What needs to be done: Your answer should hold each line of the material that contains the word "none".

==*==

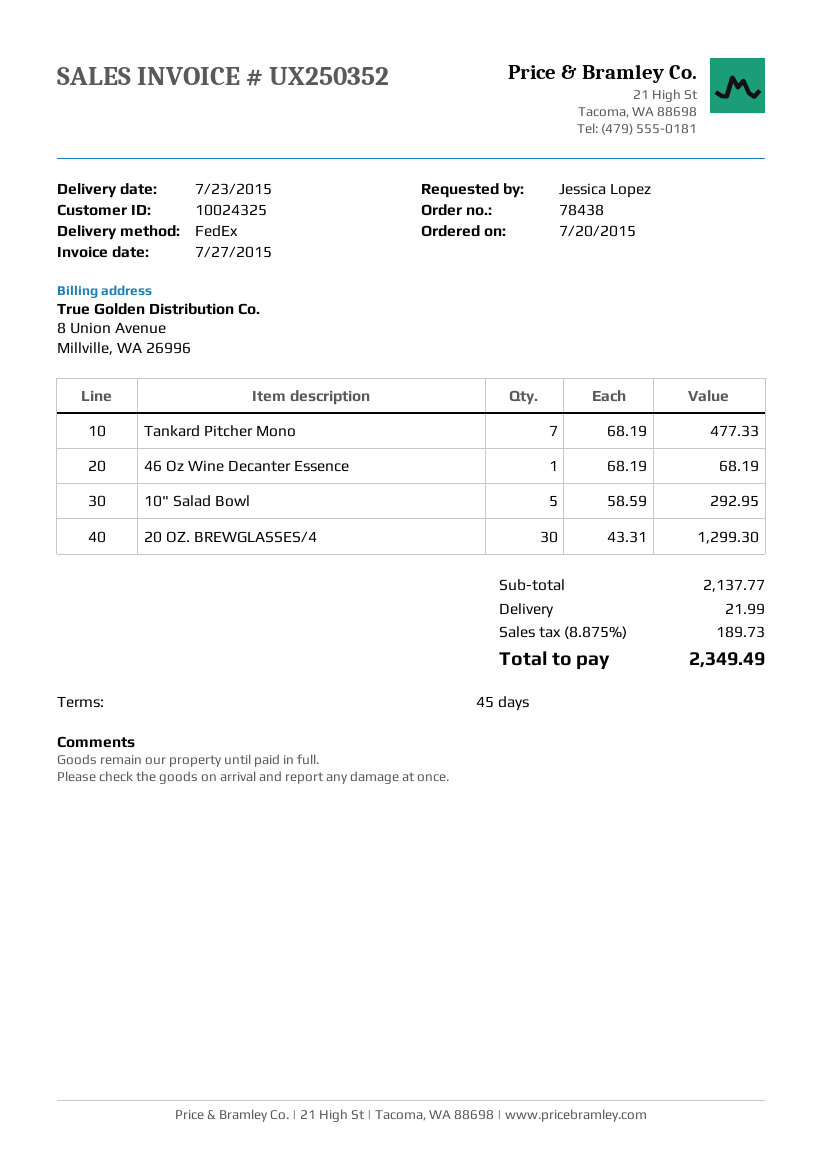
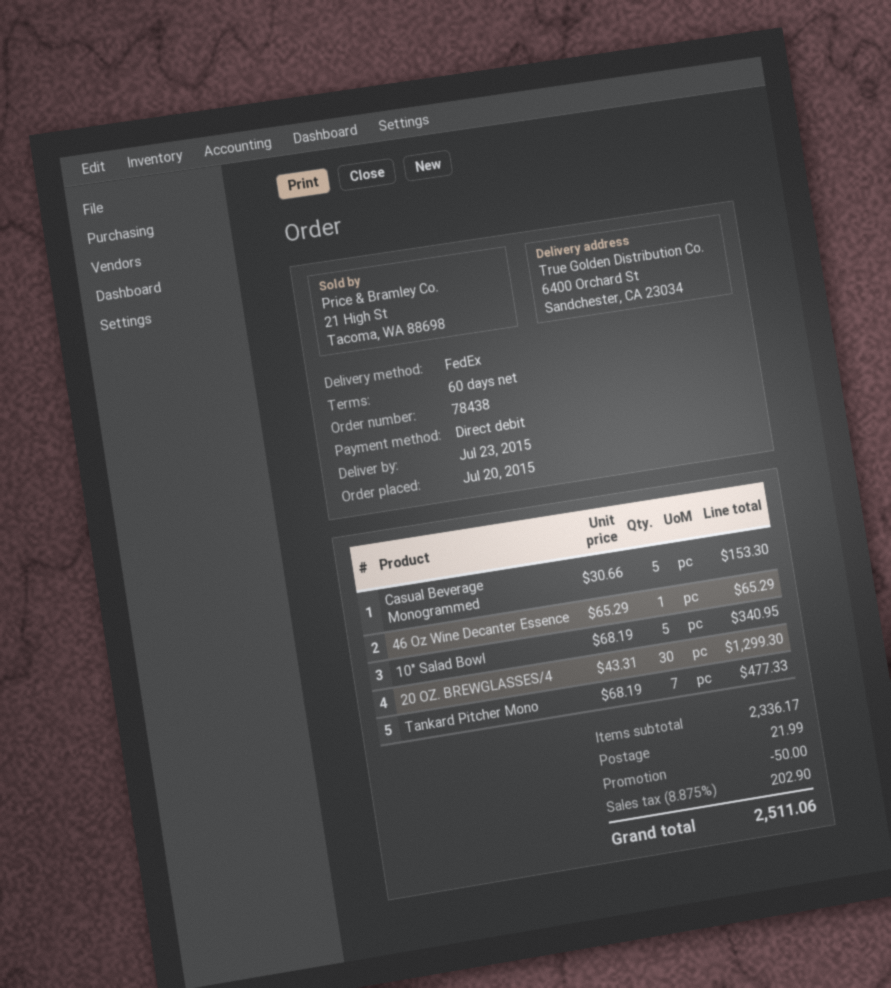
payment terms: 45 days -> 60 days
46 Oz Wine Decanter Essence: 1 x 68.19 = 68.19 -> 1 x 65.29 = 65.29
10" Salad Bowl: 5 x 58.59 = 292.95 -> 5 x 68.19 = 340.95
Casual Beverage Monogrammed: none -> 5 x 30.66 = 153.30
subtotal: 2137.77 -> 2336.17
discount: none -> 50.00
tax: 8.875% = 189.73 -> 8.875% = 202.90
total: 2349.49 -> 2511.06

==*==

Response to this exercise:
Casual Beverage Monogrammed: none -> 5 x 30.66 = 153.30
discount: none -> 50.00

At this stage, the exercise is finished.